### Exercise
Across the data below, in how many lines does the word "right" appear? Give only the number.

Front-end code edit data
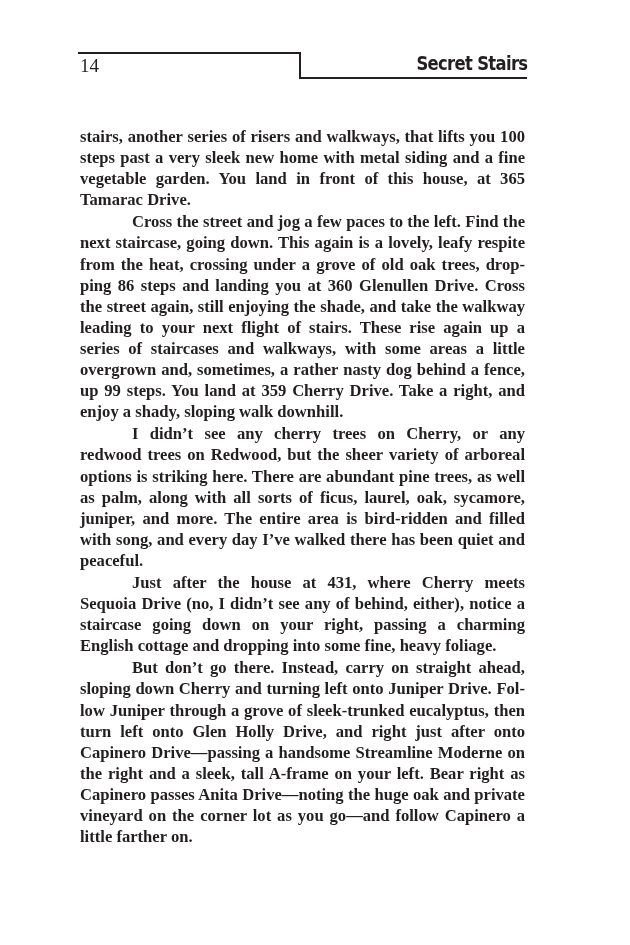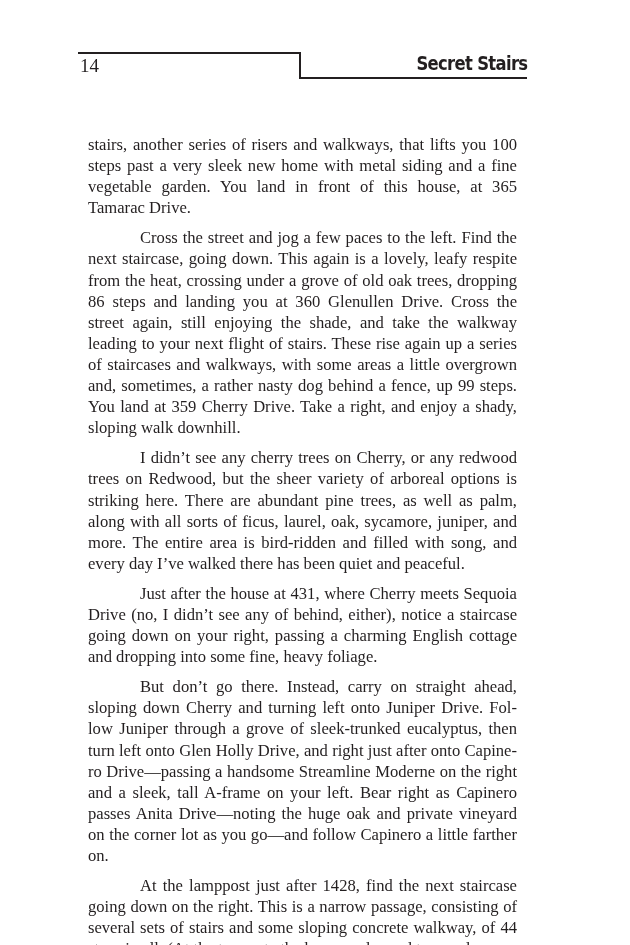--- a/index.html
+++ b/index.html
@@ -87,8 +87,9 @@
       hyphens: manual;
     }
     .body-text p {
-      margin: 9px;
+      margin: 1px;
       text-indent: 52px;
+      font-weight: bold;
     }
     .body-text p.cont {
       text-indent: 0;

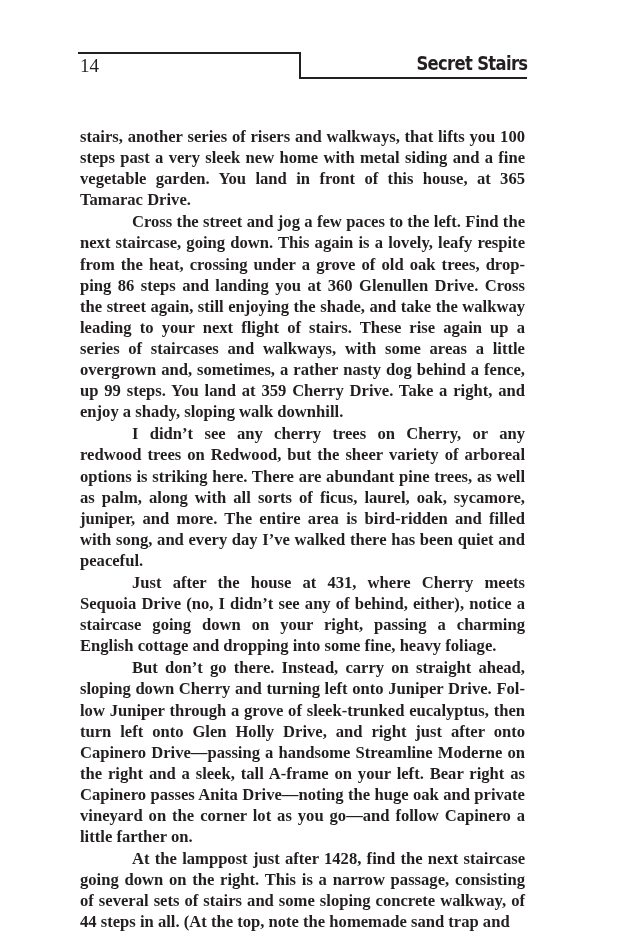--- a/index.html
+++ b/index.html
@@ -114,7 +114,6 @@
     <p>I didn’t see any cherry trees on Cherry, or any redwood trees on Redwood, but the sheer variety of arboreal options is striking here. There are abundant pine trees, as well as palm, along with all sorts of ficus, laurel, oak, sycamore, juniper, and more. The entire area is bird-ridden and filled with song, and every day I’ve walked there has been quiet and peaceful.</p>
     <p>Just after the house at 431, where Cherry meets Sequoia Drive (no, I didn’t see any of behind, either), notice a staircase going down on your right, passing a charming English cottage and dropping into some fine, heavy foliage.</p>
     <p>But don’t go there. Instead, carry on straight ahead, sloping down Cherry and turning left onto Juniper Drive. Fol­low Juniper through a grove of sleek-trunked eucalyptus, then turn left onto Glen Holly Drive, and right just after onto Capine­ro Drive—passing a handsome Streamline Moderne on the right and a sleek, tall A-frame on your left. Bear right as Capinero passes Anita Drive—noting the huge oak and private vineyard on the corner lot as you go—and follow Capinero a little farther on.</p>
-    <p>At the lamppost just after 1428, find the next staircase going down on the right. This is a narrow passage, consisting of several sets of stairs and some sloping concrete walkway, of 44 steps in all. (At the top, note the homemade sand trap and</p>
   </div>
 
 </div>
...
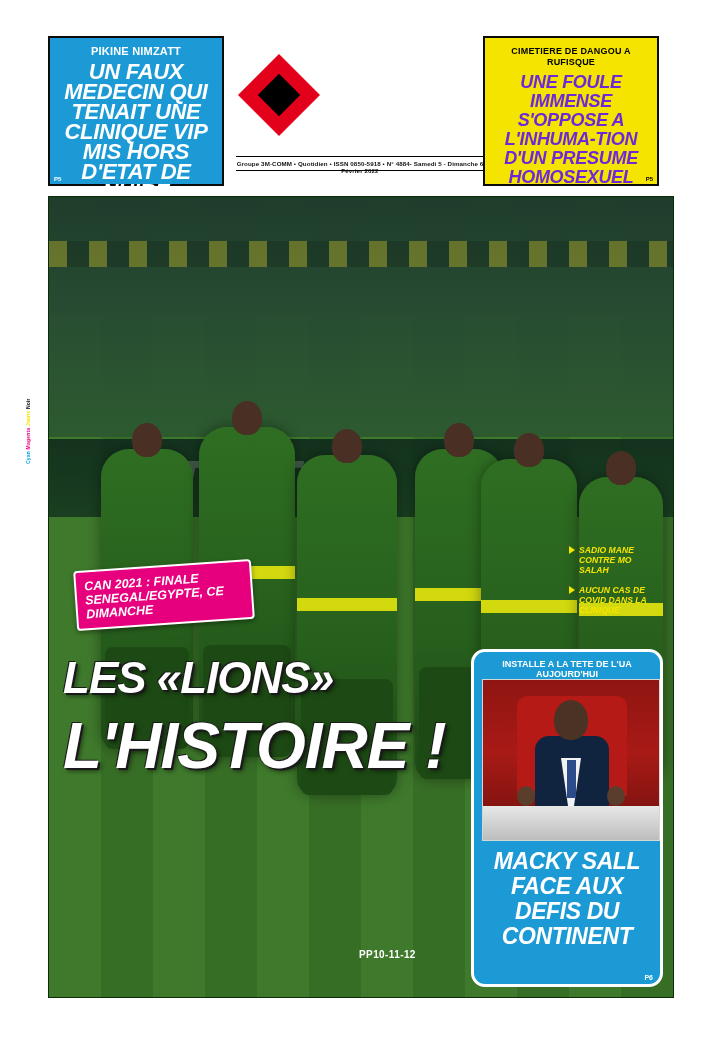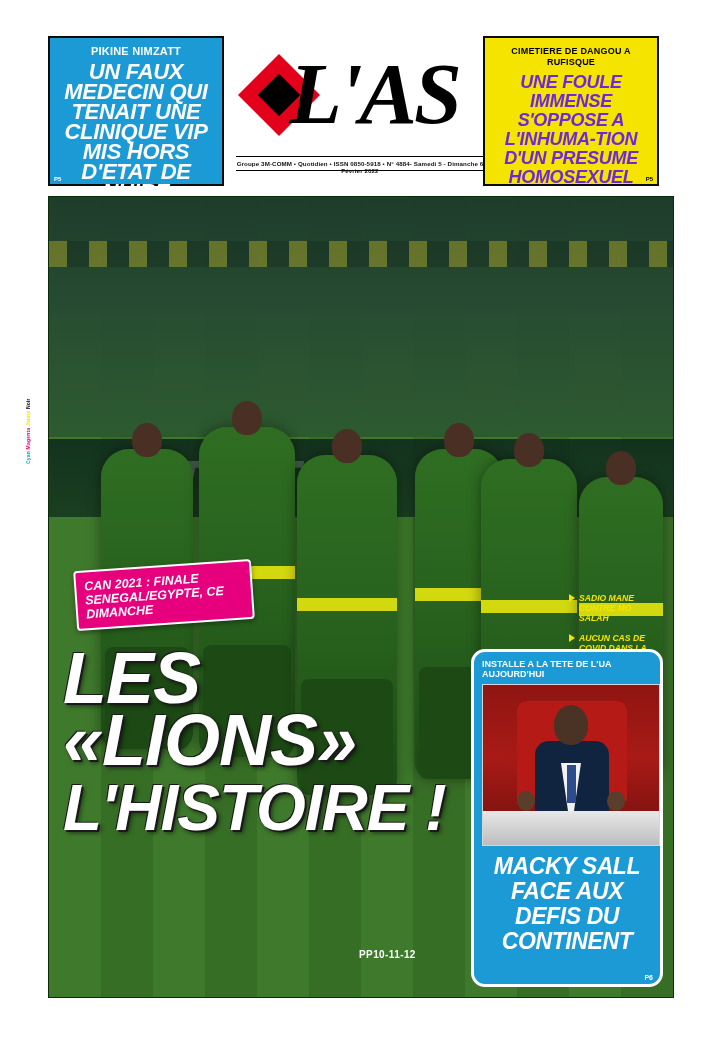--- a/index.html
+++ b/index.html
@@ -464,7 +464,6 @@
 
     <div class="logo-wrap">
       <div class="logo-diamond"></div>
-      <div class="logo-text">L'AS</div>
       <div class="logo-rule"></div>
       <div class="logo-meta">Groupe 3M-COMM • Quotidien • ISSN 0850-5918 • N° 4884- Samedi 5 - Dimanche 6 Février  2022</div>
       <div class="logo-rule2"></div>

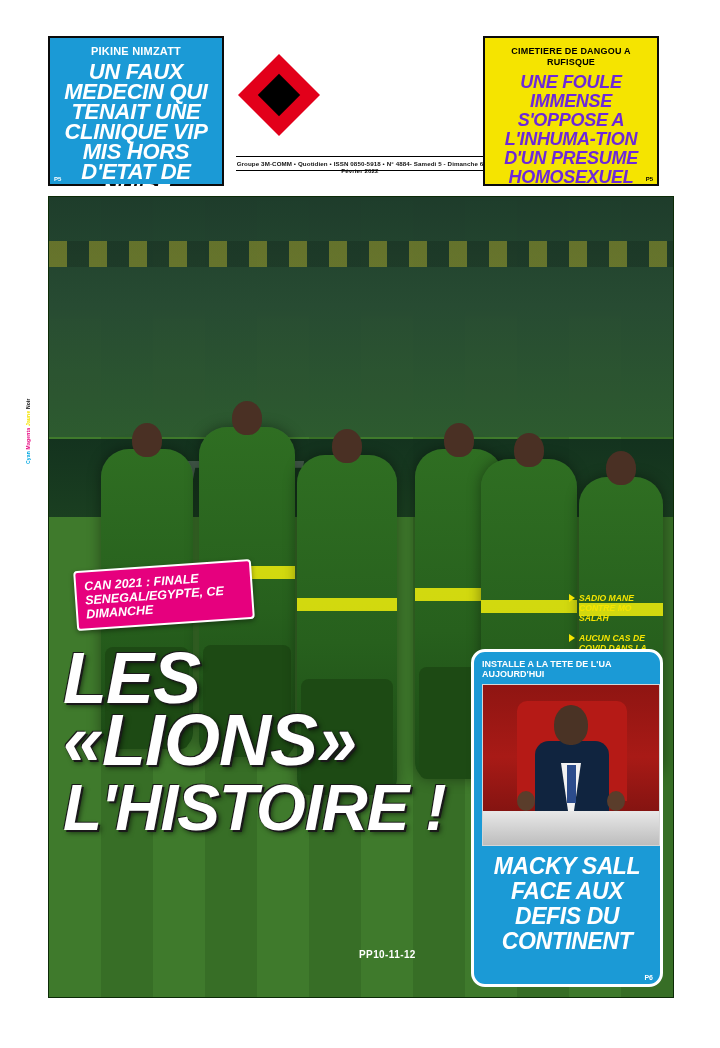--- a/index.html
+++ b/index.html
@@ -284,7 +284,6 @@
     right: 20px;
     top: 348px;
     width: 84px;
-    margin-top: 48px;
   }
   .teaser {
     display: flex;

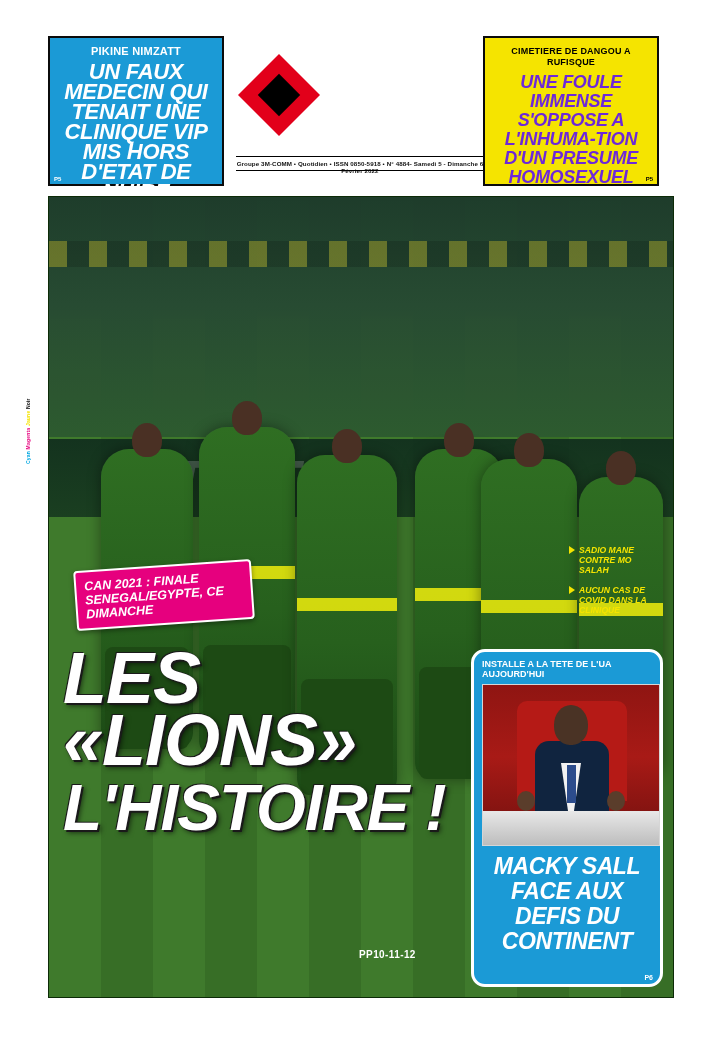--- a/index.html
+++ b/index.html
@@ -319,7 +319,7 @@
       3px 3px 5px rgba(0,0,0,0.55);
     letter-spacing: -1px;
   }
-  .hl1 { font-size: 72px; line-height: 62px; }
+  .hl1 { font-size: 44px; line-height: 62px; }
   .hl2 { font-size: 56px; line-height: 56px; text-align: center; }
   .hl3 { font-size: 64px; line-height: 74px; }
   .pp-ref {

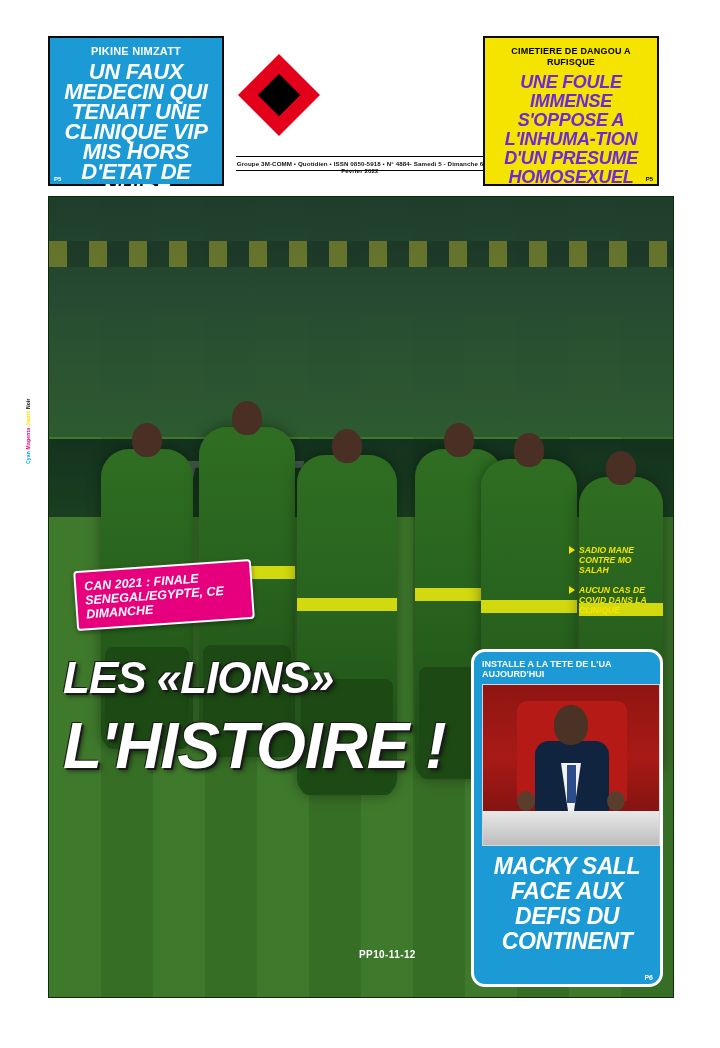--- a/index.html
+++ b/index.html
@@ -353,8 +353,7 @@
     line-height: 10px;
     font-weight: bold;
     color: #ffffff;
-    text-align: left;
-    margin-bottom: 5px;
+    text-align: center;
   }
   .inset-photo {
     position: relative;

### Written response
4